··· RECORDS TO PROCESS

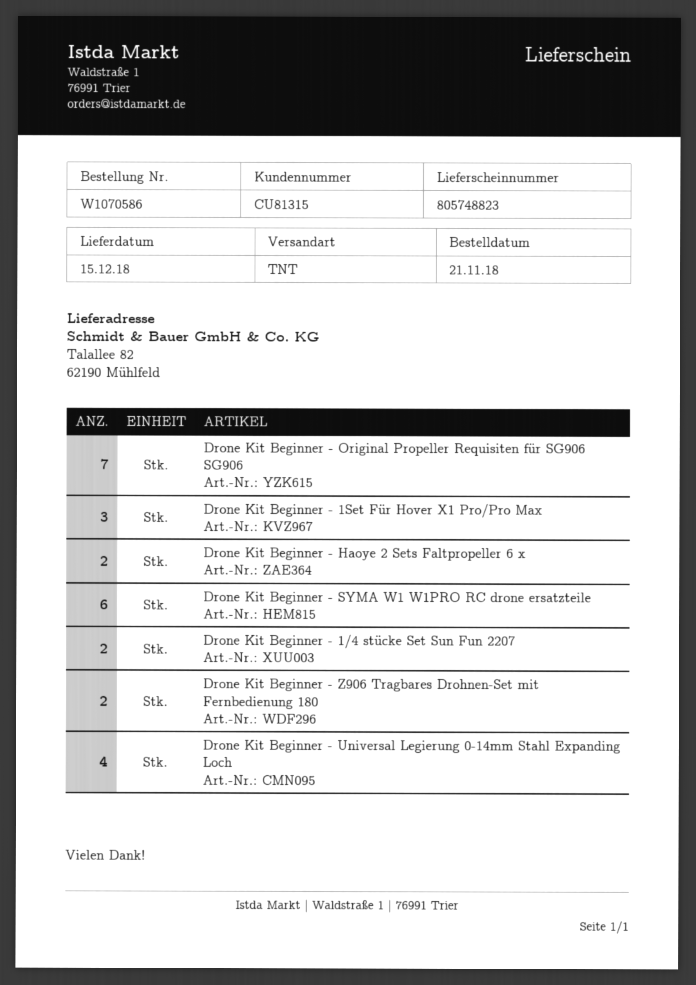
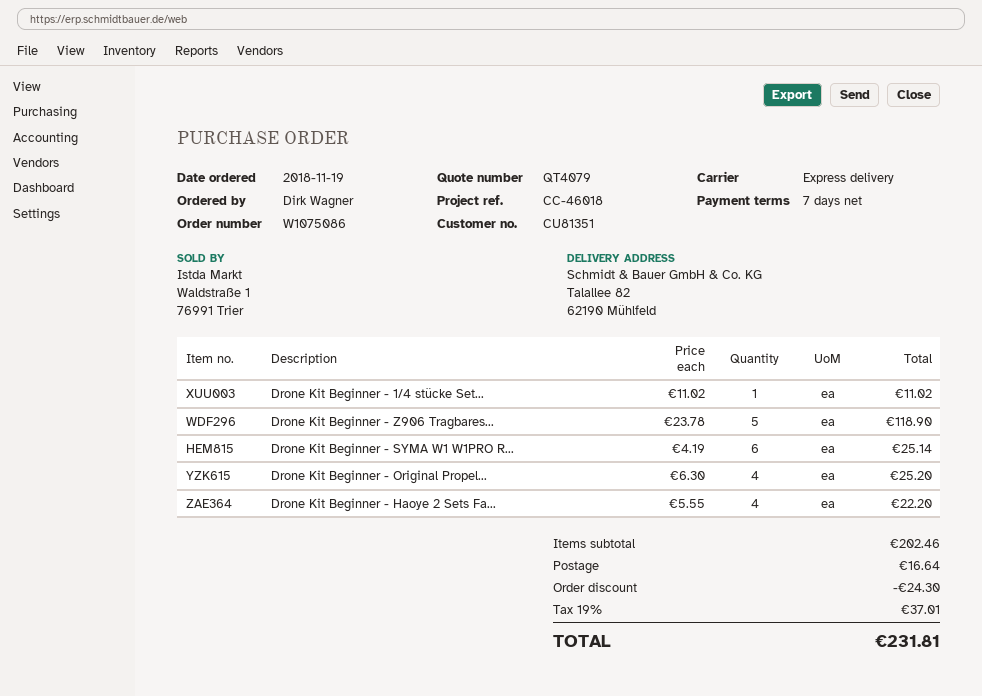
order number: W1070586 -> W1075086
order date: 2018-11-21 -> 2018-11-19
customer number: CU81315 -> CU81351
shipping method: TNT -> express
Drone Kit Beginner - Original Propeller Requisiten für SG906 SG906: 7 -> 4
Drone Kit Beginner - 1Set Für Hover X1 Pro/Pro Max: 3 -> none
Drone Kit Beginner - Haoye 2 Sets Faltpropeller 6 x: 2 -> 4
Drone Kit Beginner - 1/4 stücke Set Sun Fun 2207: 2 -> 1
Drone Kit Beginner - Z906 Tragbares Drohnen-Set mit Fernbedienung 180: 2 -> 5
Drone Kit Beginner - Universal Legierung 0-14mm Stahl Expanding Loch: 4 -> none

······

Beginning with the line that holds "Drone Kit Beginner - Z906", please give again each line exactly until the records end, and include that final line.

Drone Kit Beginner - Z906 Tragbares Drohnen-Set mit Fernbedienung 180: 2 -> 5
Drone Kit Beginner - Universal Legierung 0-14mm Stahl Expanding Loch: 4 -> none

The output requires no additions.